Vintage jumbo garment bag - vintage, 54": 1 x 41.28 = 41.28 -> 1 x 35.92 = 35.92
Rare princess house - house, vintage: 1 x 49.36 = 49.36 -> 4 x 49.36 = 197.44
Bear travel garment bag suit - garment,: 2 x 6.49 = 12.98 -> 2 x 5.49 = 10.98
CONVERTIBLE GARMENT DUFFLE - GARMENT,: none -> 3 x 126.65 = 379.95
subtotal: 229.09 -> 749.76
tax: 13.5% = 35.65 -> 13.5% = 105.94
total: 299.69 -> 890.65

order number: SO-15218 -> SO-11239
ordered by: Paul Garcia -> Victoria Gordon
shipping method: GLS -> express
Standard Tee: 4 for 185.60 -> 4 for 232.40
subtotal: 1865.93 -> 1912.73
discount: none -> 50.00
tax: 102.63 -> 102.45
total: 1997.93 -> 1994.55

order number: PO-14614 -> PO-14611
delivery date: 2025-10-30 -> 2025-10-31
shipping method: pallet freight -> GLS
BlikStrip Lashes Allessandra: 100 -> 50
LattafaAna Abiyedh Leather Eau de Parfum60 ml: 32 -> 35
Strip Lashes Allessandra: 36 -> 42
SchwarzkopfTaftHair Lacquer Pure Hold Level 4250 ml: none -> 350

...

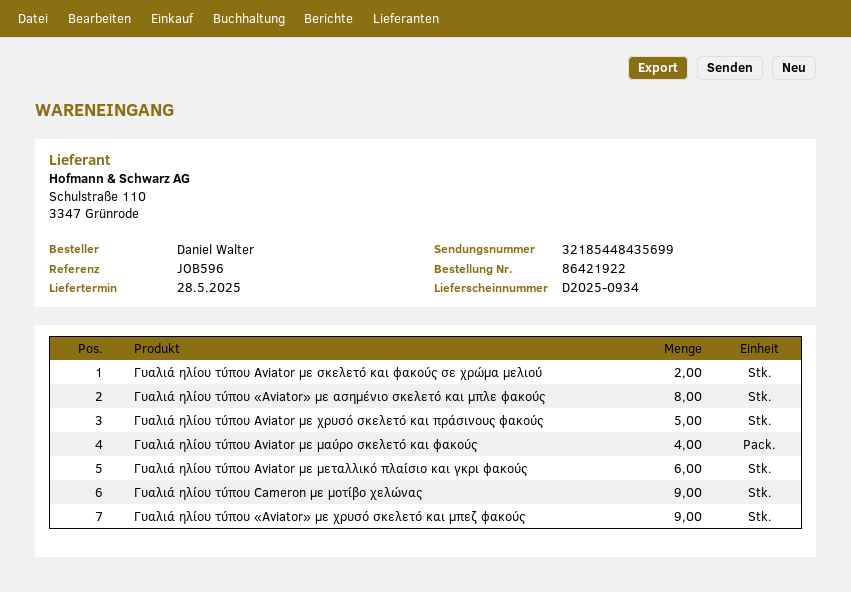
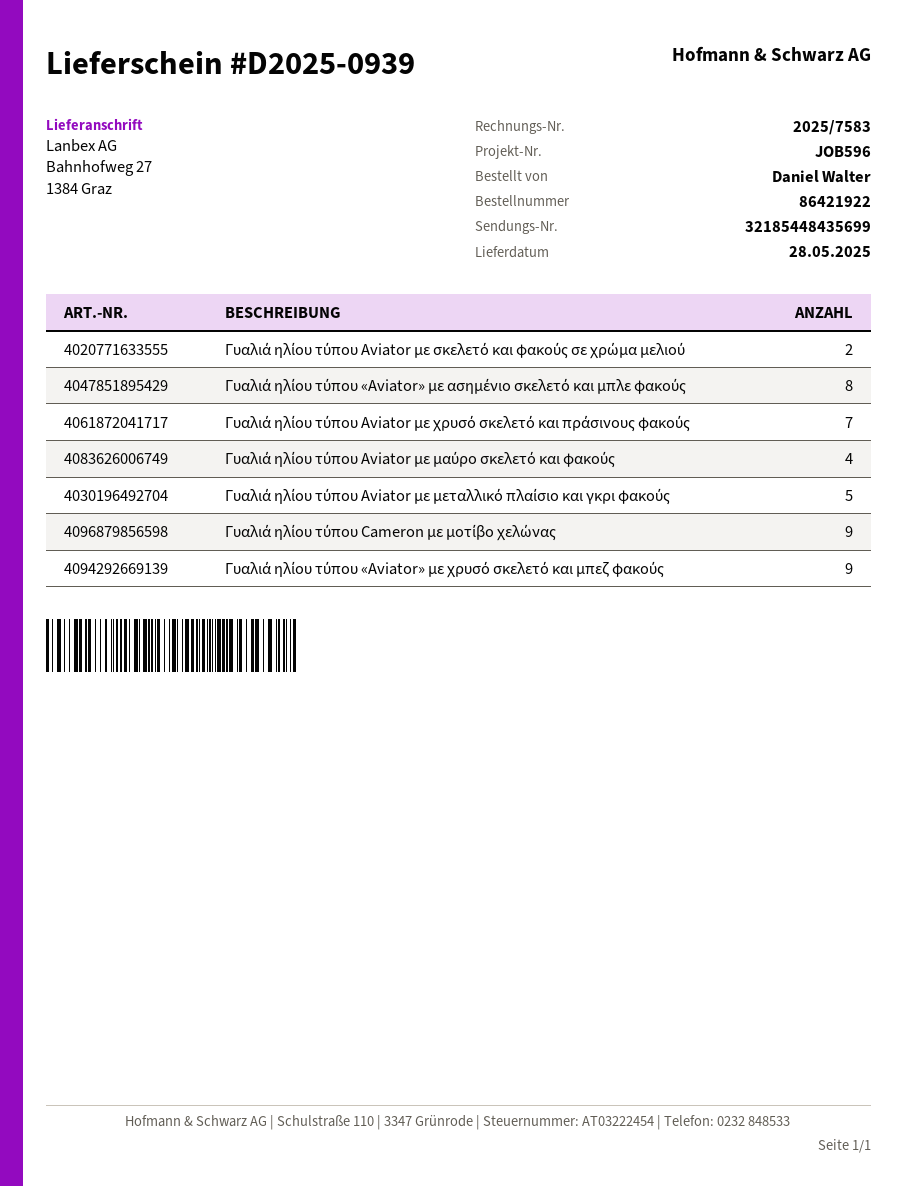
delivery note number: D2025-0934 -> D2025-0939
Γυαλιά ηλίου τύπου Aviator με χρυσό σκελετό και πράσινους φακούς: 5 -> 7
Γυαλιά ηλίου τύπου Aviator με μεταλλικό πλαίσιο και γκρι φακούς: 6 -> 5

=== TASK PROMPT ===
When the string "τύπου" occurs in a line of the material, that line belongs in the answer.

=== ANSWER TO THIS EXERCISE ===
Γυαλιά ηλίου τύπου Aviator με χρυσό σκελετό και πράσινους φακούς: 5 -> 7
Γυαλιά ηλίου τύπου Aviator με μεταλλικό πλαίσιο και γκρι φακούς: 6 -> 5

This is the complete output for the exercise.